Wednesday, November 6, 2013

TOOLS THAT CHANGE THE WAY WE THINK

From Dr. Preston's post, "tools that change the way we think":
Answer this not-so-simple question: How does use of the Internet, media, and/or technology change the way you think? Focus on your memory, your ability to concentrate, your sense of time and priorities, and the subjects/topics that interest you most. If you find "thinking about your thinking" difficult to assess, try the following strategies: compare yourself with older people who did most of their formal learning before smart phones and 2.0 existed; compare yourself with contemporaries who don't use those tools much today; read up on what education leaders and thinkers have to say about generational differences in thinking (and remember to cite your sources).
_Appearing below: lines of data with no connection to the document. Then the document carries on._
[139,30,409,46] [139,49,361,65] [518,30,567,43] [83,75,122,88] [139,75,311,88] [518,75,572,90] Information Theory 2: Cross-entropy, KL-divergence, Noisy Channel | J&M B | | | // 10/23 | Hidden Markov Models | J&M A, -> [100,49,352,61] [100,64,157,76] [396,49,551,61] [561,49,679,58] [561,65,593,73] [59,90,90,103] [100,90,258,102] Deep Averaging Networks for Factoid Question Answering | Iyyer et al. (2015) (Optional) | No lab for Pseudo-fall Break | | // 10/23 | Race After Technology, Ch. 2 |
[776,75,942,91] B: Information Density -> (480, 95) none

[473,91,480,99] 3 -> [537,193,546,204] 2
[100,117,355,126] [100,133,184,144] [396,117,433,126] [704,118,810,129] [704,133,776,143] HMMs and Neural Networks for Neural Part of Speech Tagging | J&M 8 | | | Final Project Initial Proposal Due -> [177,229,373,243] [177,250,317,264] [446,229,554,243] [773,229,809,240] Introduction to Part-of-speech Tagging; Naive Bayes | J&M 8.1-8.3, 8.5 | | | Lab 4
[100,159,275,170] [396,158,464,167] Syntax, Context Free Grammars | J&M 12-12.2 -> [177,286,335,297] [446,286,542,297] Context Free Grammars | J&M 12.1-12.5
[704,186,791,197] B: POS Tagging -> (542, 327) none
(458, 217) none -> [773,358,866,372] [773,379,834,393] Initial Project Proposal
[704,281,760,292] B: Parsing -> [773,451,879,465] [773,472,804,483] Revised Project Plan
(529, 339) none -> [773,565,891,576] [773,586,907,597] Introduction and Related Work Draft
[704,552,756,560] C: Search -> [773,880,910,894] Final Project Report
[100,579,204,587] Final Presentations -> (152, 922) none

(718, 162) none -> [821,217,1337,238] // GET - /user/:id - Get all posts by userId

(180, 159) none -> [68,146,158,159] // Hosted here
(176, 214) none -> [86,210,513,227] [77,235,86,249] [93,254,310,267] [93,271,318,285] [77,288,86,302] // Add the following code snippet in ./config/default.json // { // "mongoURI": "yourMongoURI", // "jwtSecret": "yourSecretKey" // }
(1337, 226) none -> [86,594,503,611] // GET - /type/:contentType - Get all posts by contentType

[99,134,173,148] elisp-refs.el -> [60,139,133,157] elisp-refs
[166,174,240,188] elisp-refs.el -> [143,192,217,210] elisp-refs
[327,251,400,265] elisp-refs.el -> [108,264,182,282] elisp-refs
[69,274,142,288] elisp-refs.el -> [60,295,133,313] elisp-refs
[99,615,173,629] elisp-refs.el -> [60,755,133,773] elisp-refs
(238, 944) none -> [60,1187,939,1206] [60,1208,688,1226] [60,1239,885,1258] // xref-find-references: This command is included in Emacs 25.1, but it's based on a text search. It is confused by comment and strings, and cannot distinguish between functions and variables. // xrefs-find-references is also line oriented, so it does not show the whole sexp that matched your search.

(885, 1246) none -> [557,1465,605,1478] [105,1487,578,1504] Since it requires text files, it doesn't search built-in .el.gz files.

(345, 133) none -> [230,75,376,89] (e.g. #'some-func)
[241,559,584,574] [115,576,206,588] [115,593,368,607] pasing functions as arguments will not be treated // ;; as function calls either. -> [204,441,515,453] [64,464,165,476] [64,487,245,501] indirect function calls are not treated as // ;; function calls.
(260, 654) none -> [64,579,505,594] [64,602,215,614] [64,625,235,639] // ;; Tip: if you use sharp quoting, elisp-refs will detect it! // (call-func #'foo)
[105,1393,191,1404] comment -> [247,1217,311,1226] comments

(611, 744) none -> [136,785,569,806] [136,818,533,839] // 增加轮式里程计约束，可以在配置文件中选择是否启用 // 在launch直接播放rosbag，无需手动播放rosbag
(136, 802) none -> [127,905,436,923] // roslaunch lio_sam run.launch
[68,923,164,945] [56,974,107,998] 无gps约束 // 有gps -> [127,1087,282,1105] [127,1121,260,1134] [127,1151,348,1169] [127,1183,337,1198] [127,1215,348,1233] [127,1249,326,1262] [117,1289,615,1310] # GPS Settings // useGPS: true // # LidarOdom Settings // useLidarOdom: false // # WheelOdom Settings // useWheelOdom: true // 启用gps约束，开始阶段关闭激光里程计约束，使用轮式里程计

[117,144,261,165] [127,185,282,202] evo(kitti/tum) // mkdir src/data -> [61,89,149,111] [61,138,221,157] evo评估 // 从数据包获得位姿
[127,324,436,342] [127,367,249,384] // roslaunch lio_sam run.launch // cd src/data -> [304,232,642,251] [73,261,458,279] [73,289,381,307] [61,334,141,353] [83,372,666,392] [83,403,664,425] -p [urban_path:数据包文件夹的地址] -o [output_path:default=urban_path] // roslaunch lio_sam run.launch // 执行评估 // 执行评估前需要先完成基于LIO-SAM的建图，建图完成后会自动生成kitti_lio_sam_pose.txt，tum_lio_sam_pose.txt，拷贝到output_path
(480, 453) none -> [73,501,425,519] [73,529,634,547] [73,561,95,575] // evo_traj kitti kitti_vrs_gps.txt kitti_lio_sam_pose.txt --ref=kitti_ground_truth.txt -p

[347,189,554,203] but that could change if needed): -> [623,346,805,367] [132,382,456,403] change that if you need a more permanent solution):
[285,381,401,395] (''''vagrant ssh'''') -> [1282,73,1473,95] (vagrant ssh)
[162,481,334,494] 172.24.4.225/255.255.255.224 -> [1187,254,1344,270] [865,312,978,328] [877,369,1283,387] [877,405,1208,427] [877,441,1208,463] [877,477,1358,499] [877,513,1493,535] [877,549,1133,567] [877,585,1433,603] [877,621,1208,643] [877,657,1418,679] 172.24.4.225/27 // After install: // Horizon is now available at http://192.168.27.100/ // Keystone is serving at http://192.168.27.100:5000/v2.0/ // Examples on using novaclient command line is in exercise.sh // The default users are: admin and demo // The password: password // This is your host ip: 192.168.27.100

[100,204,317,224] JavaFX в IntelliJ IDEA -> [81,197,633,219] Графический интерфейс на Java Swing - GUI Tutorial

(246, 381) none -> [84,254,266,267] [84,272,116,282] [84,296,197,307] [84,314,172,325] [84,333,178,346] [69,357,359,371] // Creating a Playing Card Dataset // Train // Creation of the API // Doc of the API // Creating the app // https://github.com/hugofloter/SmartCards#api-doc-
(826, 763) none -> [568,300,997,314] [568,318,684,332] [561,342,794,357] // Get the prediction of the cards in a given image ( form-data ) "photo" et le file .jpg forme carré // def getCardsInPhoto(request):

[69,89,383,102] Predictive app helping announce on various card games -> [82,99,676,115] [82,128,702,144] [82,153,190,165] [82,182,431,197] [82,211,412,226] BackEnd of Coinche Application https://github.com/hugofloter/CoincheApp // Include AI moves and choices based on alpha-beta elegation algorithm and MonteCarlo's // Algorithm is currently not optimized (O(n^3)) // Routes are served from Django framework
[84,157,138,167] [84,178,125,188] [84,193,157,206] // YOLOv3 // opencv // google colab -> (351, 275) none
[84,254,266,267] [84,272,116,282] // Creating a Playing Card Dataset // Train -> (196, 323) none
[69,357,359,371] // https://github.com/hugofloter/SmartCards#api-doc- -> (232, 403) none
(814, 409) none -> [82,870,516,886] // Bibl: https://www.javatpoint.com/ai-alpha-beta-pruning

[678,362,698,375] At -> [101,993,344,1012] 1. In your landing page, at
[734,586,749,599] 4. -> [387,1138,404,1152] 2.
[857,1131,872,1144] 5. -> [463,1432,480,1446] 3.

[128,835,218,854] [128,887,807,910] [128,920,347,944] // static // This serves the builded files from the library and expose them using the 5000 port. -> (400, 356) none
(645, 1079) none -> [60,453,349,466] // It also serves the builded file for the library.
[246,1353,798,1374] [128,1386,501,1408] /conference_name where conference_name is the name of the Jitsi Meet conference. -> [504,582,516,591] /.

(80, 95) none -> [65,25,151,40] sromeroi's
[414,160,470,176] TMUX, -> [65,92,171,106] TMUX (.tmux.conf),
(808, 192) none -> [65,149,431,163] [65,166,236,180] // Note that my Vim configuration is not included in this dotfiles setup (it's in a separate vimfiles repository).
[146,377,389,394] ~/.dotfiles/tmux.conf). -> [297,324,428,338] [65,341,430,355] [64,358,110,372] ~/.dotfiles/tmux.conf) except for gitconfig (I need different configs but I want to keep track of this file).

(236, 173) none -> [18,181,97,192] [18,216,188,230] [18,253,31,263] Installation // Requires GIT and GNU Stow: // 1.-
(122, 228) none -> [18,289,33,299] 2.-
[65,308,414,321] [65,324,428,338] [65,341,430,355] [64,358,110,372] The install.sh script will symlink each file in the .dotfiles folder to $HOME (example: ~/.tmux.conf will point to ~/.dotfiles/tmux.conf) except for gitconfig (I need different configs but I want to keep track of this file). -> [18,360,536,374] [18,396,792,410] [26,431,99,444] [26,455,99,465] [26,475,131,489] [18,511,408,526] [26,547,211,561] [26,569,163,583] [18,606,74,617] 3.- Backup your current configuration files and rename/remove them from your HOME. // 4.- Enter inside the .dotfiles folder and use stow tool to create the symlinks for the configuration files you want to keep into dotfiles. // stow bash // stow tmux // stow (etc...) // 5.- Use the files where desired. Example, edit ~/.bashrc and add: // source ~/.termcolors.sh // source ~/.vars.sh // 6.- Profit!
First off, I'm going to link to the XKCD strip Extended Mind because it's relevant but mostly because I just like linking to XKCD



...anyway, I know that for myself personally, the Internet has given me almost a sort of disdain for unevidenced "conventional wisdom" and faith in facts and statistics instead, all of which are readily available to me within a few clicks. At the moment I'm under some rather severe dietary restrictions for my health, and I'm never satisfied with reasoning like, "Well this is a vegetable, it must be ok for me to eat." Before eating anything I always look up the nutrition facts, glycemic load, how it's made if it's a processed food (ex. I can't eat anything fermented, so turns out I can't eat chocolate. Did you know chocolate is fermented? I didn't. Thanks Wikipedia), etc. Such immediate access to facts makes me question statements with the imperative "Prove it."

However, I know that the Internet has probably also shortened my attention span, because I'm ALWAYS tab surfing. Even when I'm doing homework, at any given moment I probably have Listube, Pandora, my email, XKCD or Dinosaur Comics or something, and a Google search of whatever I just thought of 10 seconds ago open in other tabs. The Internet has made it so whenever you think of something (ex. "Hey, I wonder if I have any new emails since I checked it an hour ago?") you can and probably will search/check/access it, regardless of the task at hand. Given the ubiquity of computers, as desktops, laptops, tablets, smartphones, smart glasses, and according to a commercial I saw last month, smart watches (!), the status quo really isn't that much different than the hypothetical Google search in your brain mentioned in the passage.

(Also, I just have to say this. When the article mentioned "computers that pay attention to what's going on around them and suggest useful information" I was like, "OH GOD. NAVI." Otakus in the house will get it.)